Il a été ridiculisé par Wall Street et fustigé par ses clients pour avoir parié contre le boom immobilier du milieu des années 2000, mais son pari à contre-courant a porté ses fruits lorsque la bulle a éclaté.
Depuis lors, il s’est fermement opposé à de nombreuses tendances spéculatives du marché, des actions mèmes et SPAC aux crypto et NFT. Il a également vendu à découvert Tesla et Palantir, ce qui a entraîné des affrontements avec les PDG Elon Musk et Alex Karp, et a prévenu que le boom de l’IA se terminerait mal.
L’investisseur de la renommée « The Big Short » a donné un nouvel exemple de son amour pour la controverse dans un article de Substack mercredi.

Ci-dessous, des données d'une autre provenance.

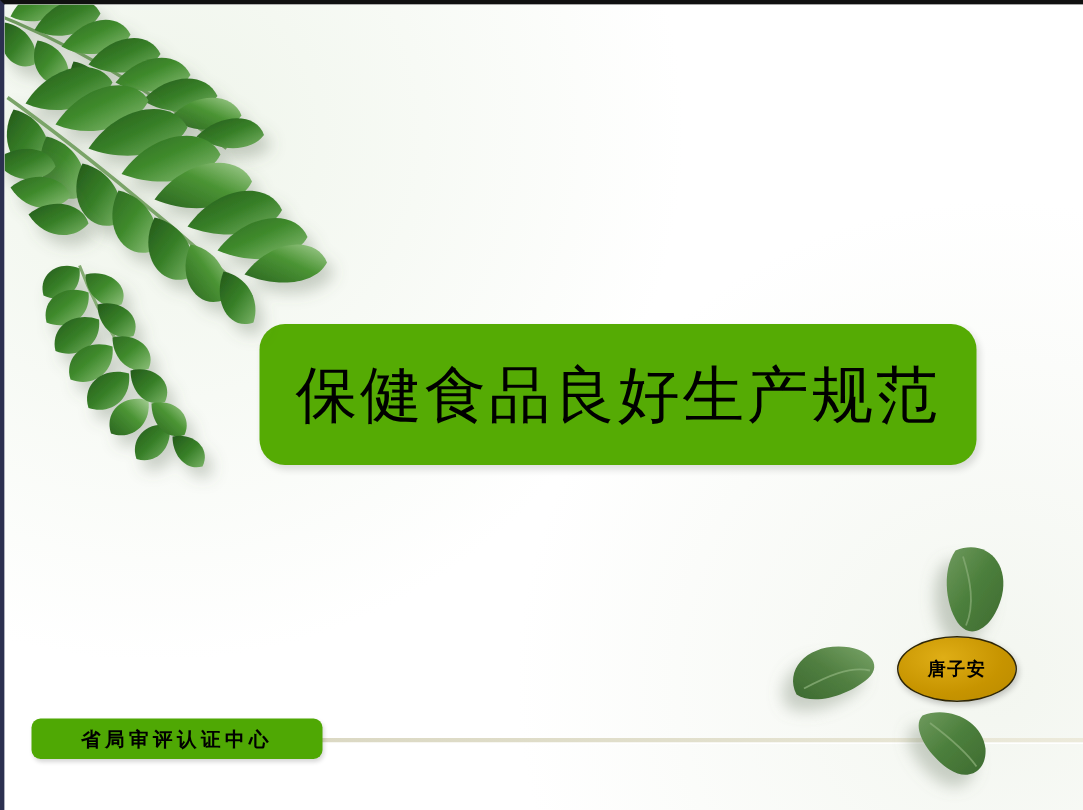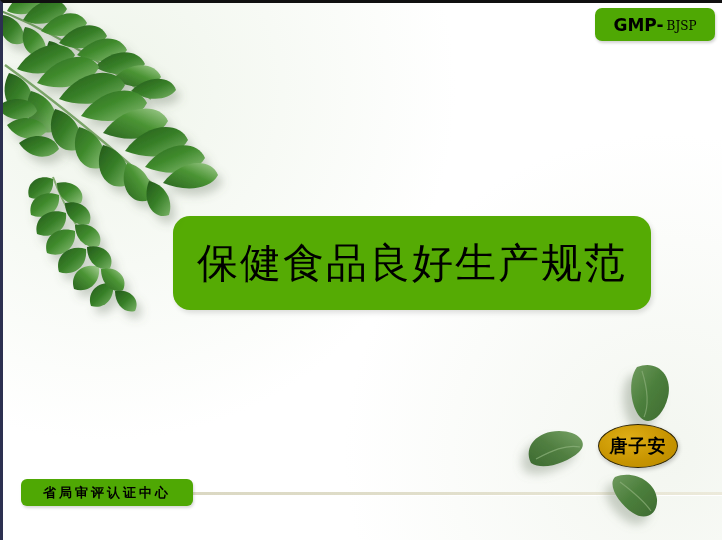--- a/index.html
+++ b/index.html
@@ -284,10 +284,6 @@
     </svg>
   </div>
 
-  <div class="gmp-badge">
-    <span class="gmp-main">GMP-</span>
-    <span class="gmp-sub">BJSP</span>
-  </div>
 
   <div class="title-plate">
     <span class="title-text">保健食品良好生产规范</span>

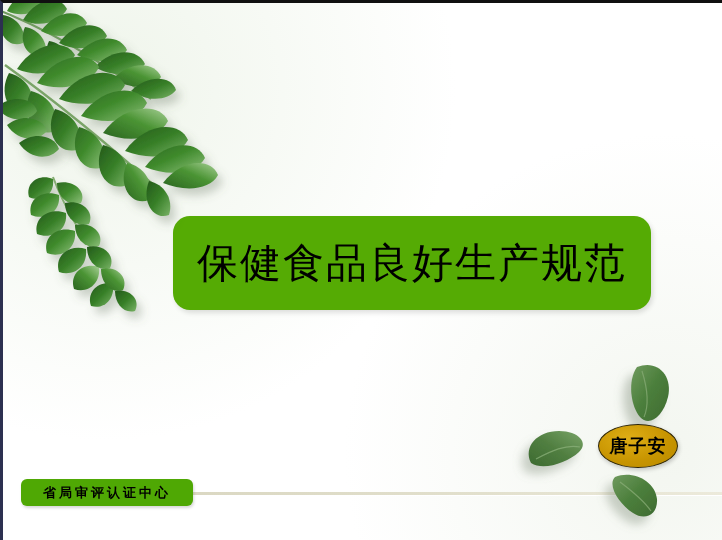--- a/index.html
+++ b/index.html
@@ -136,7 +136,7 @@
   .author-text {
     font-family: "DejaVu Sans", "Liberation Sans", sans-serif;
     font-weight: bold;
-    font-size: 18px;
+    font-size: 12px;
     color: #000000;
     letter-spacing: 1px;
   }

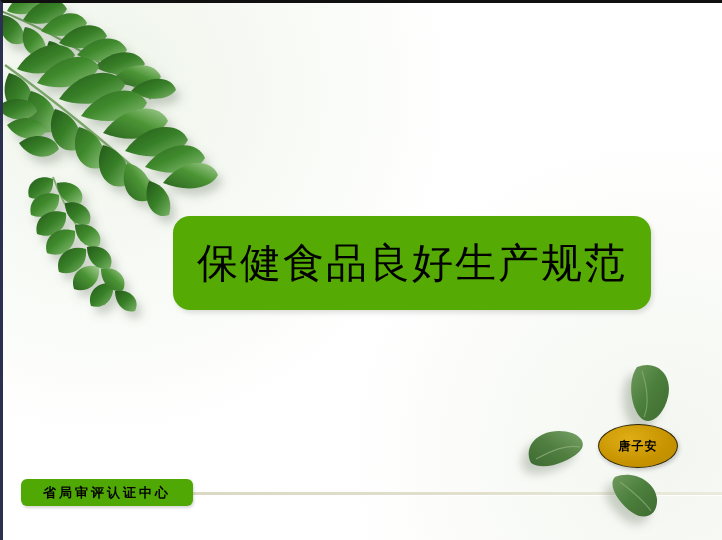--- a/index.html
+++ b/index.html
@@ -100,7 +100,7 @@
     position: absolute;
     left: 18px;
     top: 476px;
-    width: 172px;
+    width: 194px;
     height: 27px;
     background: #4FA804;
     border-radius: 6px;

Il a rappelé qu’en 2011, le fondateur de Lululemon, Chip Wilson, avait écrit « Qui est JOHN GALT » sur les sacs réutilisables de la marque d’athlétisme.
Embellir les sacs Lululemon avec la première ligne de « Atlas Shrugged » d’Ayn Rand était une décision aliénante, a déclaré Burry. Le livre est apprécié par de nombreux conservateurs et libertaires, tandis que le noyau démographique de Lululemon est constitué de jeunes femmes progressistes et passionnées de yoga.

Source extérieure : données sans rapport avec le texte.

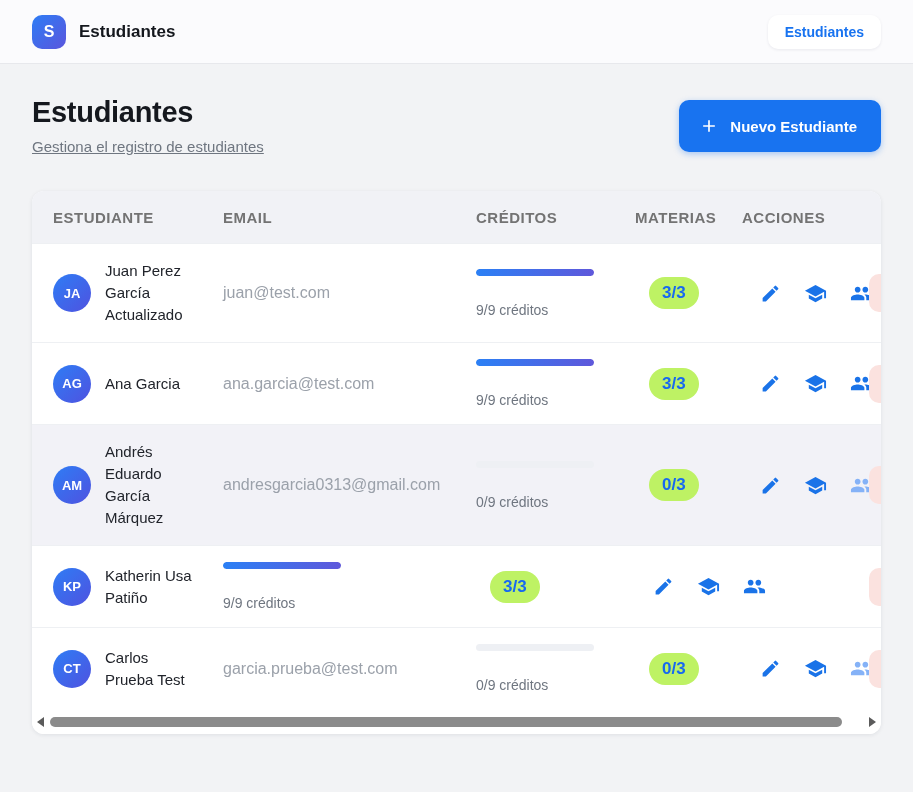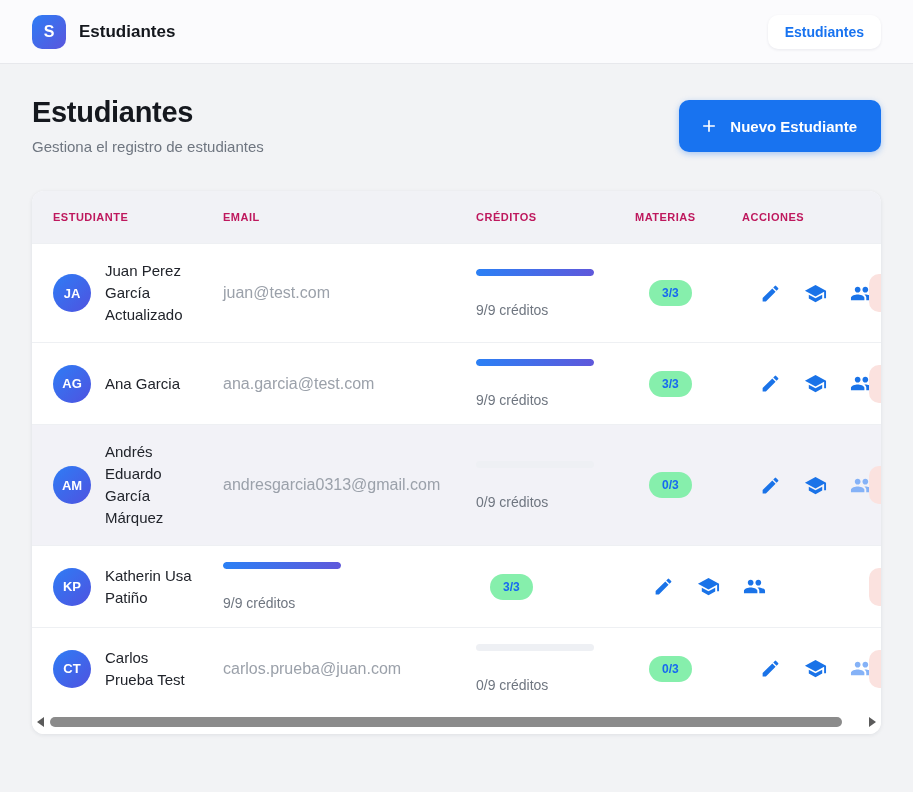--- a/index.html
+++ b/index.html
@@ -35,7 +35,7 @@
     padding:32px 32px 0 32px;
   }
   .page-title { font-size:29px; font-weight:bold; color:#15181e; letter-spacing:-.3px; }
-  .page-subtitle { margin-top:9px; font-size:15px; color:#6f7680; }
+  .page-subtitle { margin-top:9px; font-size:15px; color:#6f7680;text-decoration:underline; }
   .new-btn {
     margin-top:4px; background:#1873f0; color:#fff; border:none; cursor:pointer;
     border-radius:10px; padding:0 24px 0 20px; height:52px;

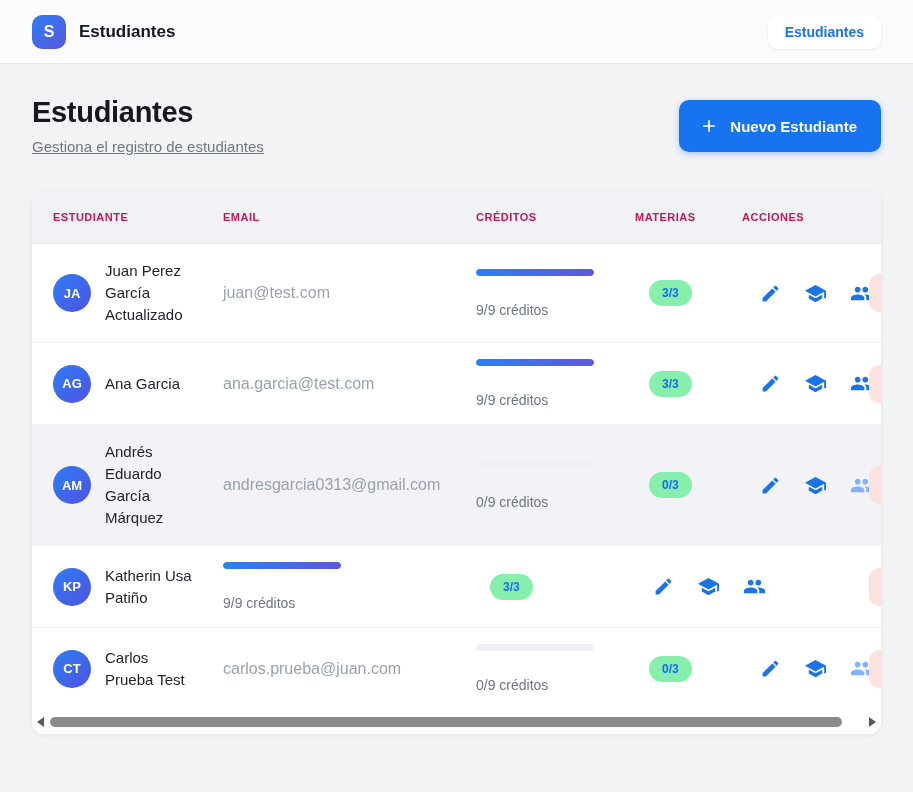--- a/index.html
+++ b/index.html
@@ -59,8 +59,8 @@
     background:#f1f2f6; height:52px;
   }
   .th {
-    font-size:11px; font-weight:600; letter-spacing:.5px;
-    color:#be185d; text-transform:uppercase;
+    font-size:15px; font-weight:600; letter-spacing:.5px;
+    color:#737373; text-transform:uppercase;
   }
   .row { background:#fff; border-top:1px solid #eef0f3; min-height:75px; padding-top:16px; padding-bottom:16px; }
   .row.highlighted { background:#f2f2f7; }

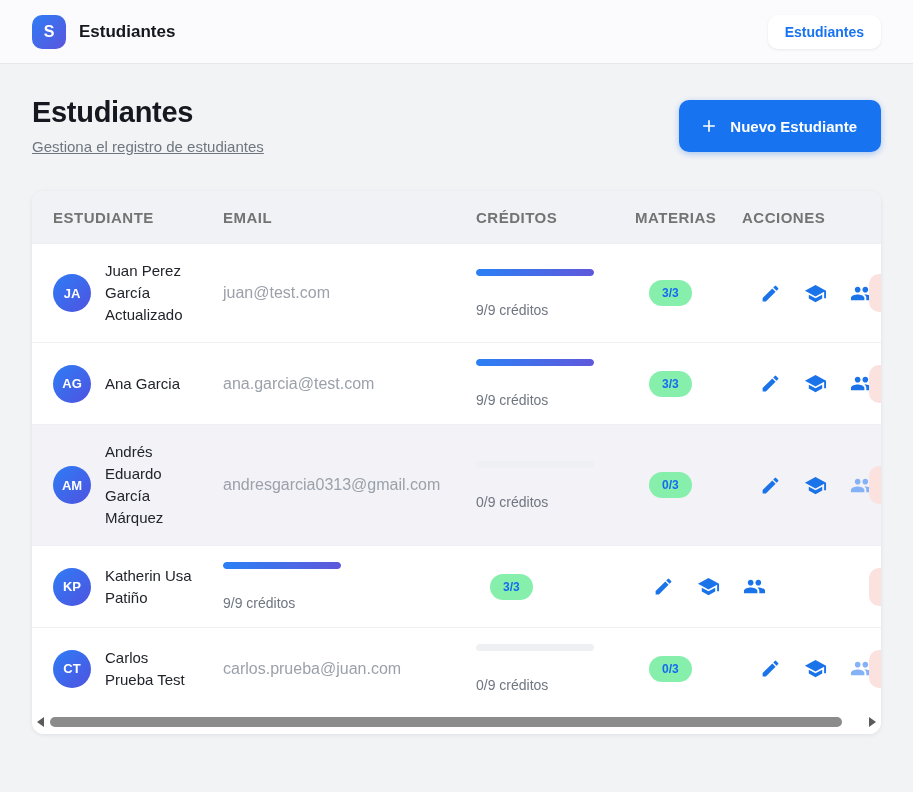--- a/index.html
+++ b/index.html
@@ -86,8 +86,8 @@
 
   .badge {
     display:inline-block; margin-left:14px;
-    background:#86efac; color:#1769f0;
-    font-size:12px; font-weight:bold;
+    background:#bef264; color:#1769f0;
+    font-size:17px; font-weight:bold;
     padding:6px 13px; border-radius:999px;
   }
 

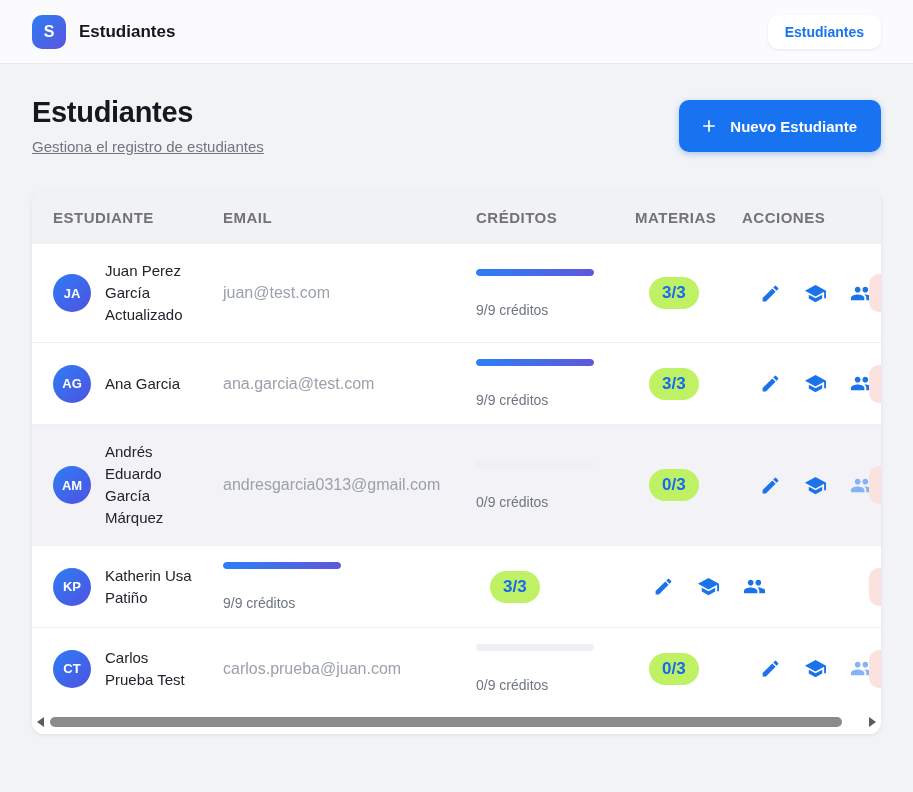--- a/index.html
+++ b/index.html
@@ -318,7 +318,7 @@
       <div class="avatar">CT</div>
       <div class="name">Carlos Prueba Test</div>
     </div>
-    <div class="cell-email">carlos.prueba@juan.com</div>
+    <div class="cell-email">garcia.prueba@test.com</div>
     <div class="cell-credits">
       <div class="progress-track">
         <div class="progress-fill" style="width: 0%;"></div>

Burry a rapidement sécurisé l’un des sacs douteux. « Parce que mon habitude est de piquer les ours, je l’ai encadré et il est encore accroché dans ma salle de conférence », a-t-il écrit.
« Le yoga et Ayn Rand », a-t-il poursuivi. « Ils n’appartiennent pas ensemble dans la même phrase, encore moins dans un groupe nominal propre serré. »
Burry a cité le design du sac comme l’un des nombreux « objectifs personnels » de Lululemon qui ont rebuté les clients, réduit les marges et fait baisser le cours de ses actions de plus de 400 $ à moins de 120 $ au cours des 18 derniers mois.
L’investisseur devenu écrivain, qui compte Lululemon parmi ses avoirs personnels, a également imputé les malheurs de l’entreprise aux nouvelles taxes et droits de douane, aux ratés des produits et à un « vide de gestion ».
Burry a fait valoir que Lululemon n’est plus à la mode à l’ère de l’IA. Mais il a fait un parallèle avec la perte de popularité de Ross Stores pendant la bulle Internet, seulement pour que ses actions aient augmenté de près de 21 % par an pendant plus de 25 ans, soit le double du rendement du S&P hors dividendes.
Les actions de Lululemon ont augmenté de près de 4 % mercredi à 113 $. Burry a déclaré dans son article Substack qu’au moment de la rédaction, ils se négociaient à environ 105 $ l’action, soit 2,5 fois la valeur comptable tangible, ou la valeur des actifs physiques et financiers de Lululemon. Il s’agit du multiple le plus bas depuis le premier trimestre 2009, a-t-il noté, qualifiant ce fait d' »incroyable ».
« Je vois une franchise à ressort, alourdie principalement par des facteurs temporaires », a écrit Burry.
« Je devrais m’attendre à un TCAC d’environ 18 % sur une période de détention de 15 ans si toutes mes hypothèses sont correctes », a-t-il ajouté.
Burry a encadré un sac Lululemon sur le mur de son entreprise parce qu’il appréciait le caractère controversé de son message. Maintenant, il courtise peut-être lui-même la controverse en défendant un stock de vêtements qui a été confronté à de nombreux problèmes et dont la valeur a diminué de moitié au cours des 12 derniers mois.